She couldn’t do it. She couldn’t trust him again.

So she pulled her hands from his, the sacrifices of her past merging with the heartbreaking certainty of her future. “No. I won’t marry you.” Her fingernails dug painfully against her palms. “I won’t marry without trust and I can’t trust you again. Ever.”

“You can’t or you won’t?” The question, soft with regret, abraded her skin and made her flinch. But the vulnerable pain lacing his voice made her throat constrict, as well. She knew what he wanted. What he needed. He needed a woman who could love him without reservation, a woman who would never hurt him or reject him. He needed a partner he trusted and who trusted him, a soul mate, a woman who shared his goals, his dreams and his future. Once, she’d dreamed of being that woman. But no longer.

Her dreams had died this morning, beneath the harsh pummeling of truth.

“I’m sorry, Ethan, but I won’t,” she said.

“So we’re through?”

“Yes. This isn’t about what we’ve done to each other or the pain we’ve endured. It’s about the way you view me. And the way you view yourself. You may have climbed the ranks in everyone else’s eyes and amassed a fortune too large to ever spend, but to yourself, you’re still that same boy who was forbidden to speak to me. You’ll always feel like you have to prove something, and then you’ll lash out when your perceptions of yourself don’t change.”

“But your love has changed those perceptions.”

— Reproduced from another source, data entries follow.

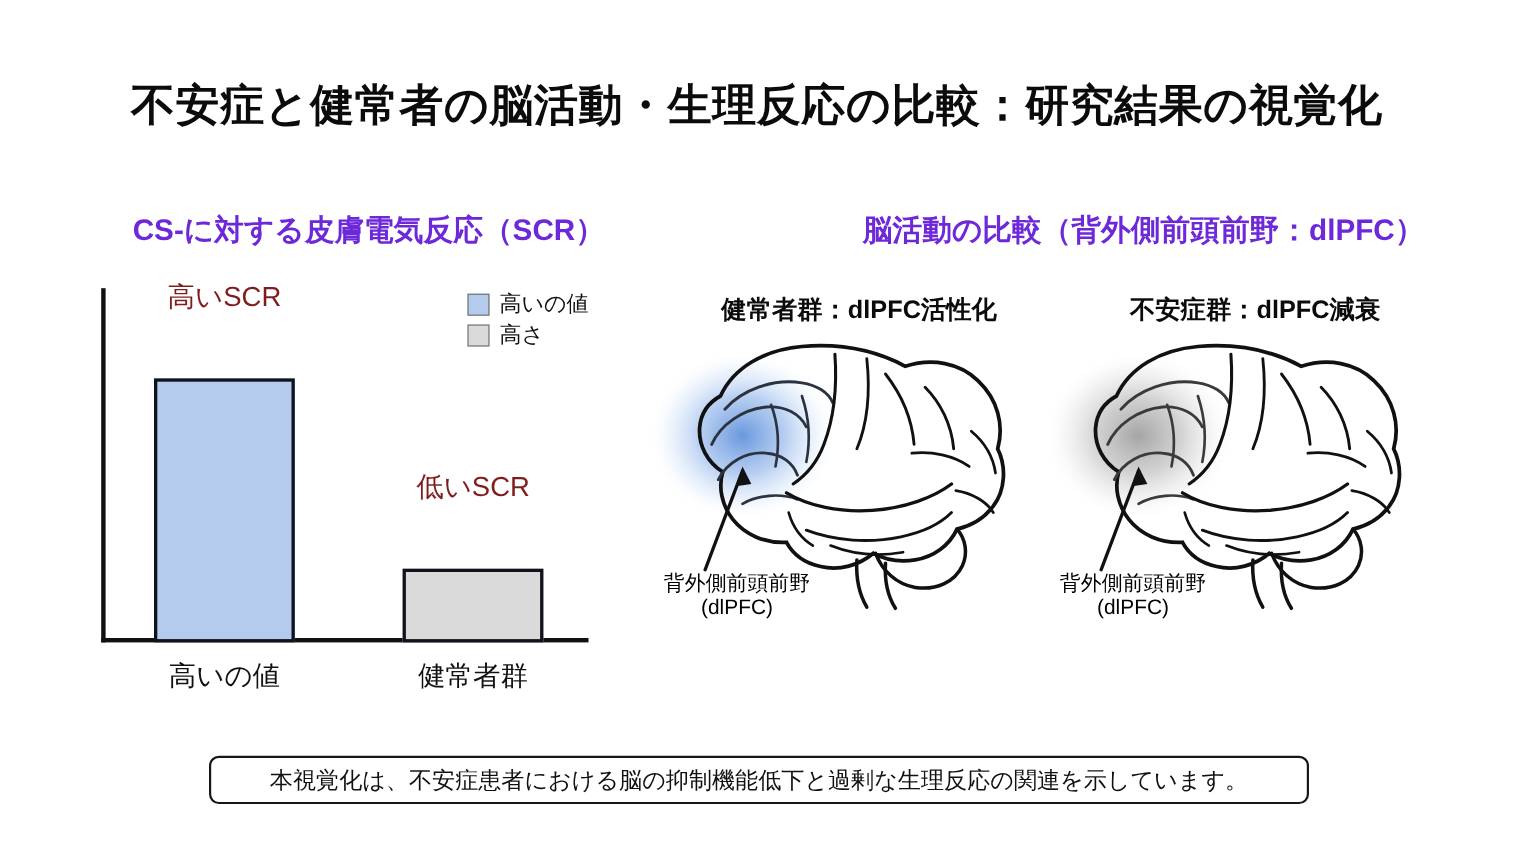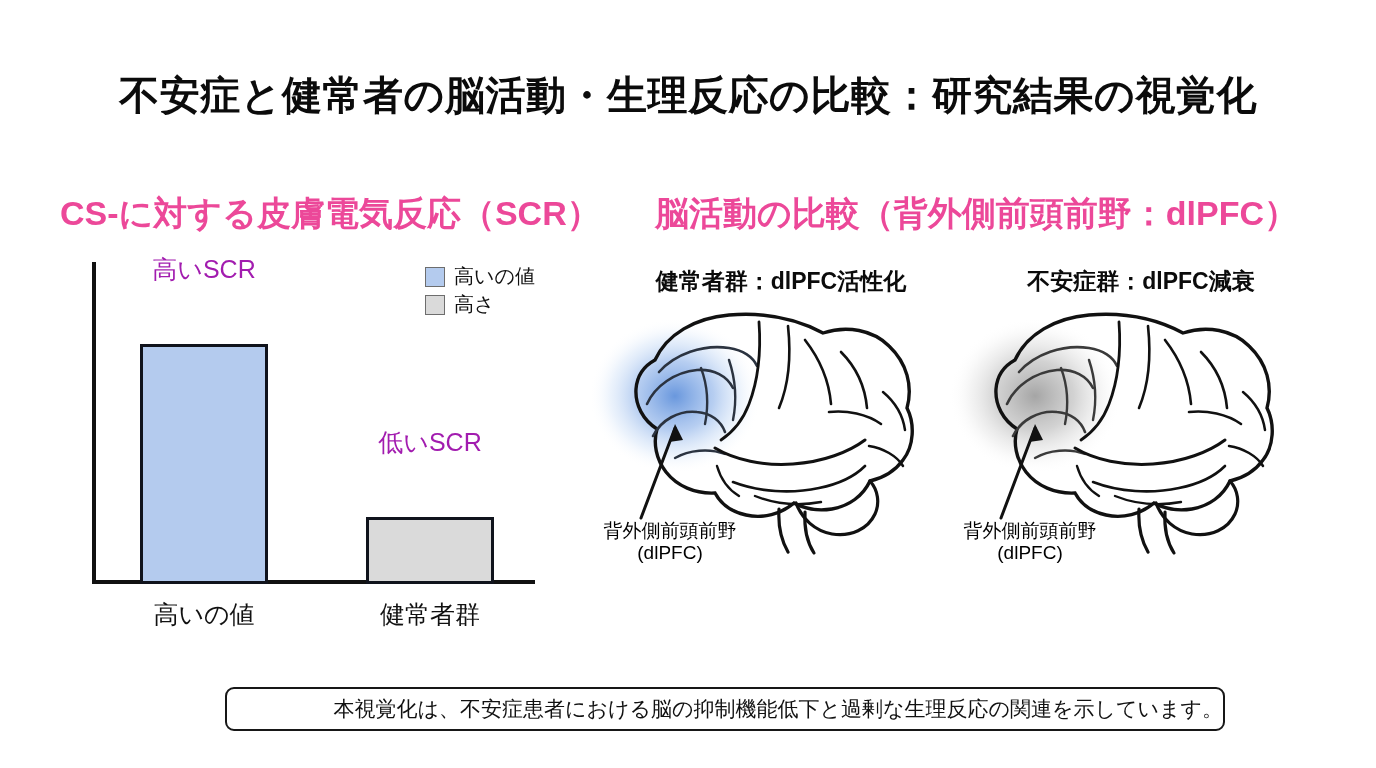--- a/index.html
+++ b/index.html
@@ -32,25 +32,25 @@
     font-size: 40px;
     font-weight: bold;
     letter-spacing: 0.5px;
     color: #0b0b0b;
     white-space: nowrap;
   }
 
   
   .panel-heading {
     position: absolute;
-    font-size: 34px;
+    font-size: 27px;
     font-weight: bold;
-    color: #ec4899;
-    white-space: nowrap;
-    text-align: left;
+    color: #6d28d9;
+    white-space: nowrap;
+    text-align: right;
   }
   #left-heading {
     left: 60px;
     top: 191px;
     width: 490px;
   }
   #right-heading {
     left: 655px;
     top: 191px;
     width: 640px;
@@ -95,21 +95,21 @@
   #bar-control {
     left: 286px;
     width: 128px;
     bottom: 51px;
     height: 72px;
     background: #dadada;
   }
   .bar-value-label {
     position: absolute;
     font-size: 25px;
-    color: #a21caf;
+    color: #7f1d1d;
     white-space: nowrap;
     text-align: center;
   }
   #label-anxiety-value {
     left: 38px;
     width: 172px;
     top: 26px;
   }
   #label-control-value {
     left: 264px;
@@ -201,22 +201,21 @@
     left: 190px;
     top: 687px;
     width: 1000px;
     height: 44px;
     border: 2.5px solid #171717;
     border-radius: 9px;
     box-sizing: border-box;
     background: #ffffff;
     display: flex;
     align-items: center;
-    justify-content: flex-end;
-    margin-left: 35px;
+    justify-content: center;
   }
   .caption-text {
     font-size: 21px;
     color: #111111;
     white-space: nowrap;
   }
 </style>
 </head>
 <body>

She shook her head. “No. If it had, we wouldn’t be here now. I can’t fix how you feel when you’re with me and you will always resent me for it. We’d forever be stuck with this huge, insurmountable obstacle that you’ve shown yourself incapable of moving past.” Though she knew it was the only thing she could say to convince him, the words tasted like ash in her mouth. “We don’t belong together,” she said raggedly. “We never did. You know that.”

“No, I don’t,” he rasped. “After these past weeks, after all we’ve done together, I don’t. You gave me your virginity, for God’s sake. You let me touch you and hold you and you can’t tell me it meant nothing to you. I won’t believe that.”

“Of course it meant something to me.” She forced the words through a throat gone tight with sorrow. “But that doesn’t change who we are. It doesn’t mean we can be together.”

His fingers threatened to crush the fragile bones of her shoulders. Taking a steadying breath, he lowered his forehead against hers. “Cate,” he whispered, his pride wavering like a tangible offering of alms between them. “Don’t do this. Please. I can’t chart a future without you in it. I won’t know who I am.”

Her eyes stung, her throat convulsed spasmodically and she could no longer stem the flood of her tears. They slid down her cheeks, burning tracks of pain and remorse along her jaw and neck. She jerked away from his grip, when all she wanted to do was burrow into his warmth and hold his sweet mouth to hers. “You’ll find someone,” she said in a quavering voice. “Someone whole who loves you, a healthy woman who makes you happy and whom you can treat as an equal. You’ll be grateful I didn’t accept this reckless proposal of yours and that you won’t have to forever live with the memory of the pain we’ve caused each other.”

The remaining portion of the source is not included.